Modern technology has improved the materials available to the construction industry. Engineered wood products have pushed the design boundaries to lengths that seemed unachievable a few short years ago. Engineered floor joists are one of these new wonder products that give the architect and the builder more flexibility in design and the home owner a better, sturdier built house.
The longest engineered floor joist that you can order today are over 50 feet in length. Can you imagine the size of tree that would be required to produce a piece of lumber that is 50 feet in length and 24 inches wide? Think of the trees that are saved every year by making these monster joists from engineered wood.

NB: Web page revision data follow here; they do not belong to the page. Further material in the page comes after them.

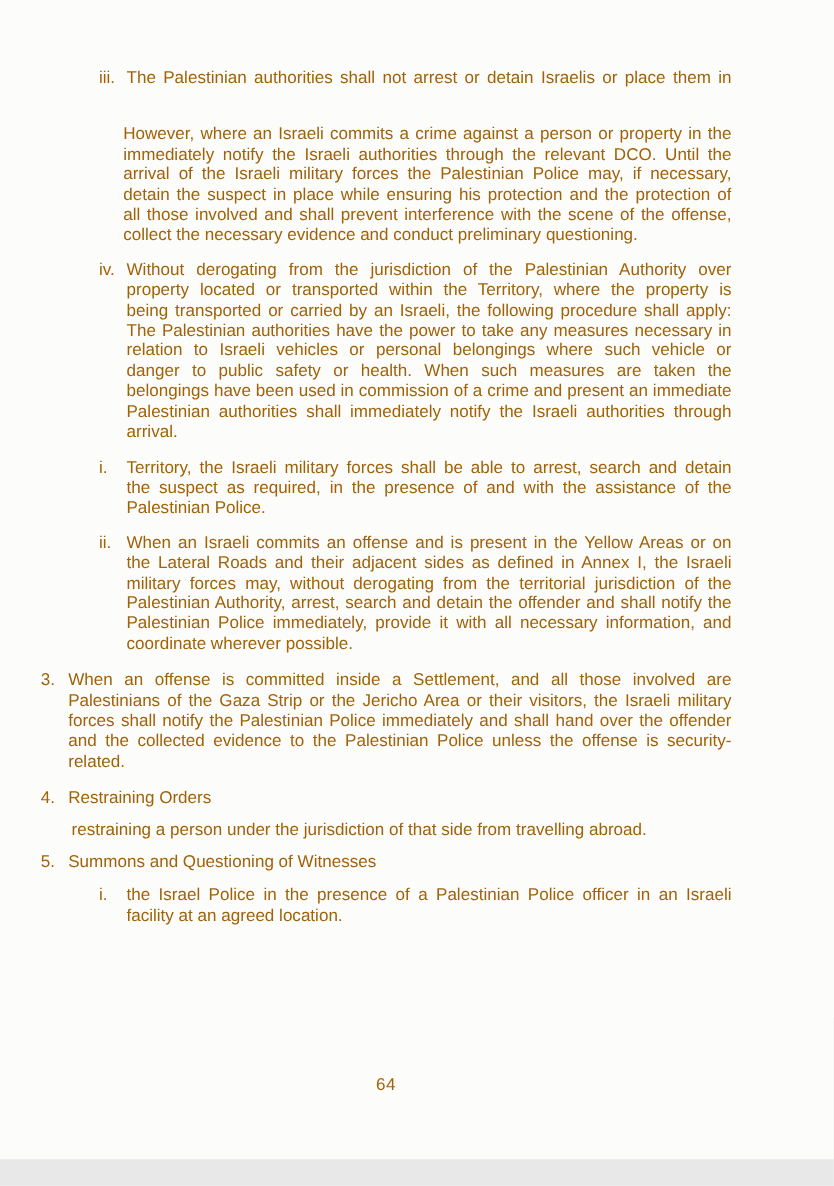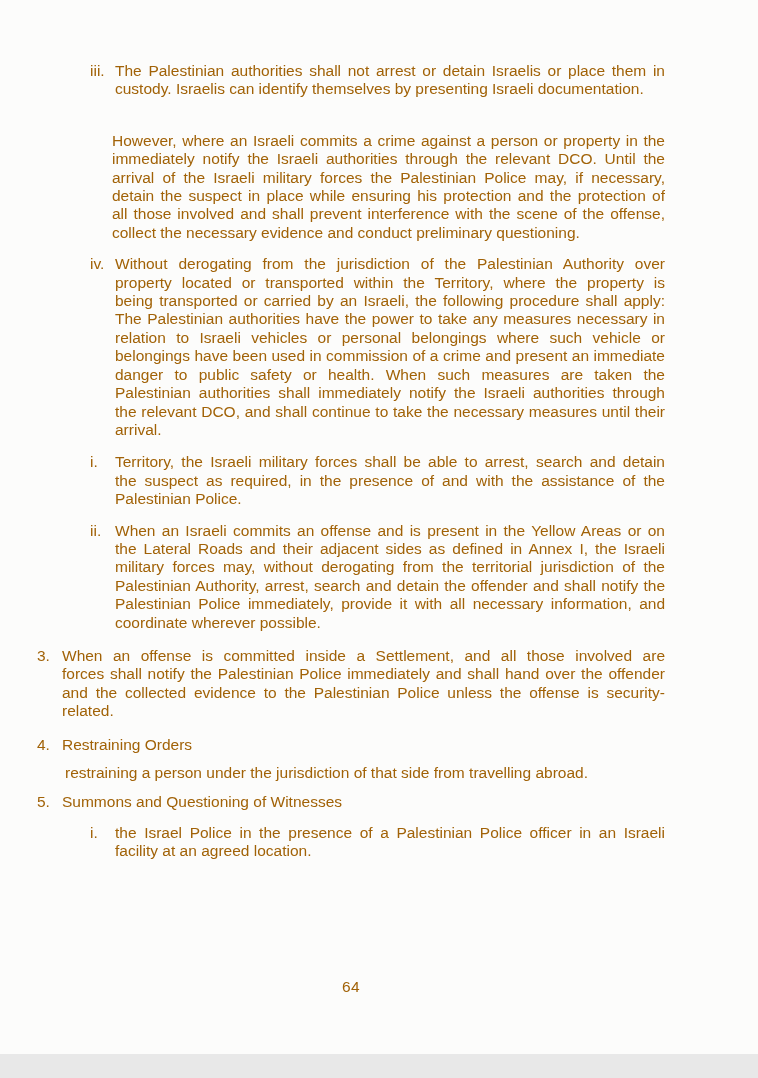"custody. Israelis can identify" div.line { html: <div>custody. Israelis can identify themselves by presenting Israeli documentation.</div> -> none }
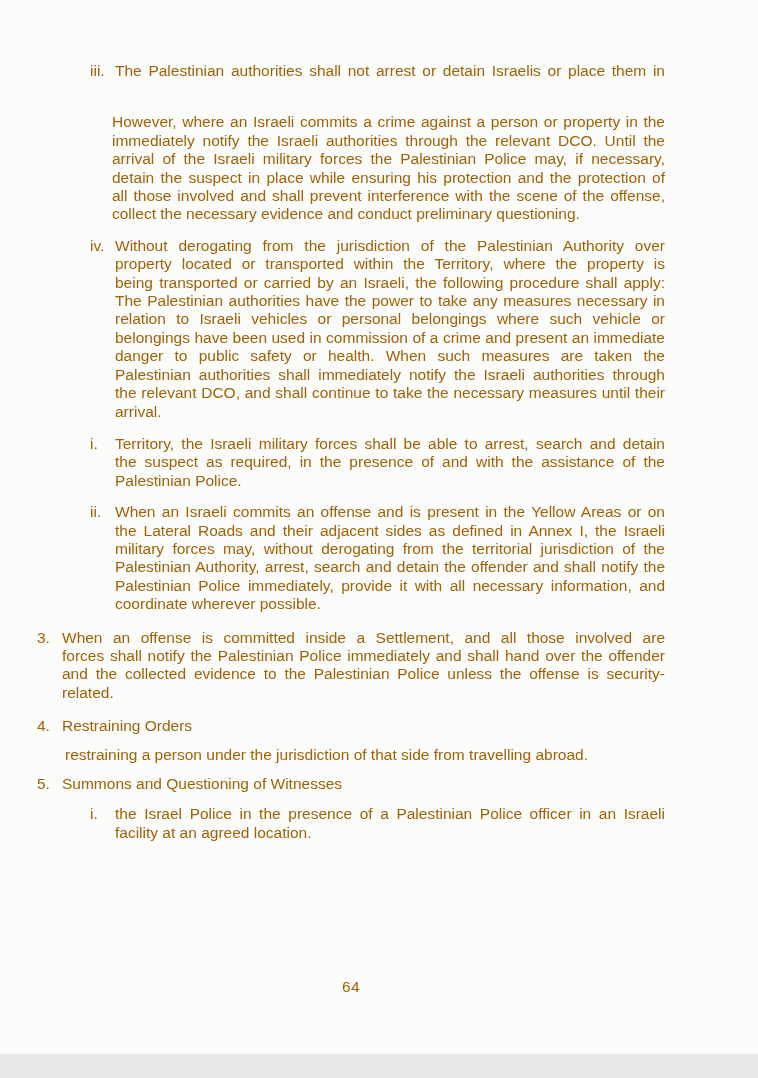"belongings have been used in" div.line { order: before "danger to public safety or" -> after "danger to public safety or" }
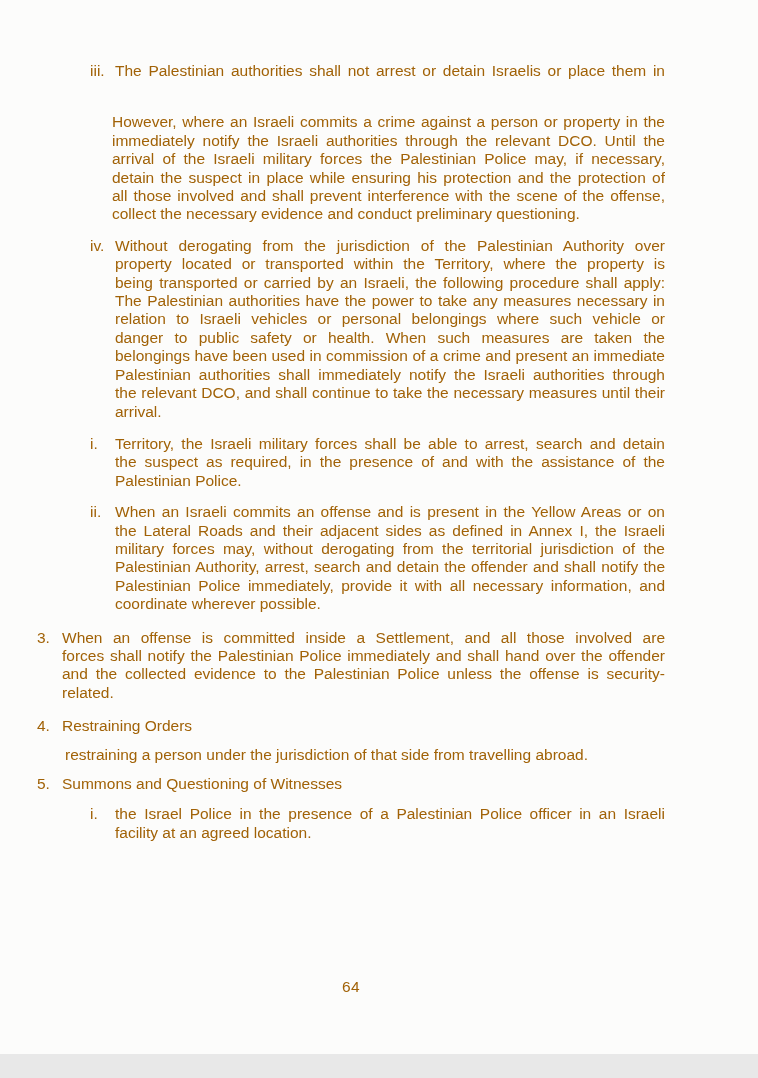"the relevant DCO, and shall" div.line { html: <div>the relevant DCO, and shall continue to take the necessary measures until their</div> -> none }
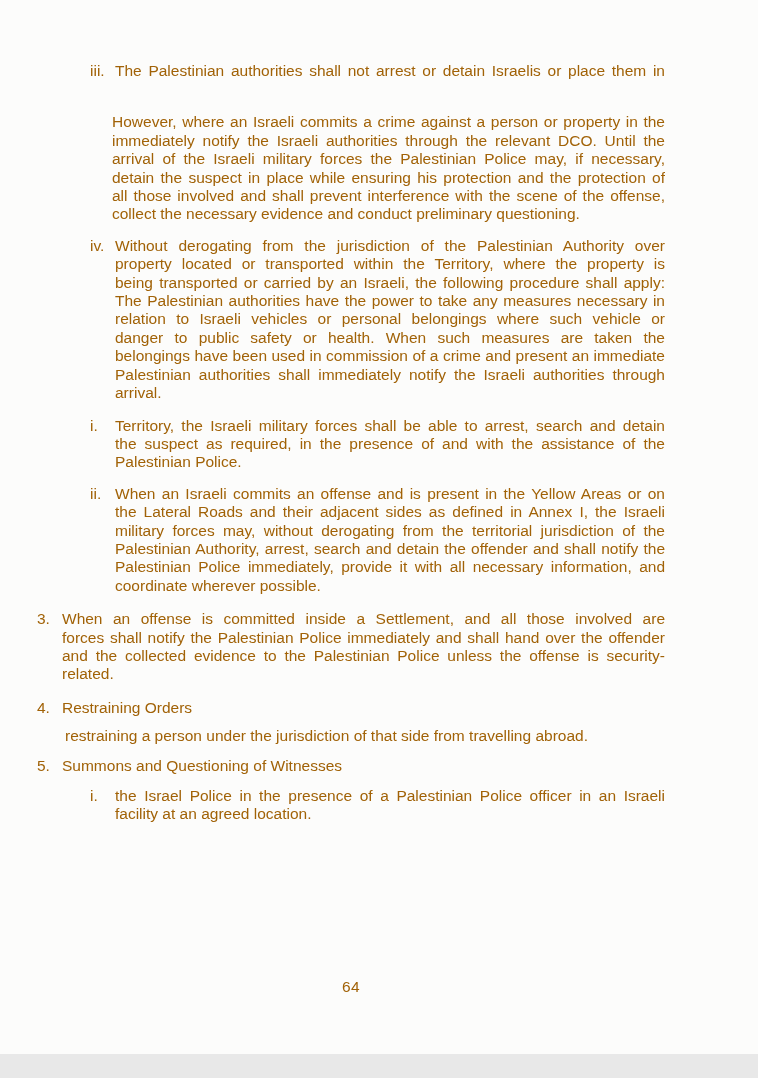"Palestinians of the Gaza Strip" div.line { html: none -> <div>Palestinians of the Gaza Strip or the Jericho Area or their visitors, the Israeli military</div> }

To the observer unfamiliar with the physics involved with wood I-beam technology, it would appear that engineered joists are not strong enough to support the weight that they can support. I-beams obtain their strength because of the depth of the beam, not the width. To demonstrate this fact, just take a standard 2×4 of 8 to 10 feet in length, place it vertically, so that the narrow side is up, support it at both ends and stand on it. Next turn the 2×4 horizontally, so that the wide side is up and stand on it. Notice how much more the 2×4 deflects when the wide side is up. The strength of any beam is directly proportional to its depth and only minimally related to its width. So a thin, deep I-beam can handle the same load as thicker, shallower wood floor joists. The tops and bottom flanges of wood I-beams are important for nailing surfaces and to keep the thinner portion of the I-beam from twisting.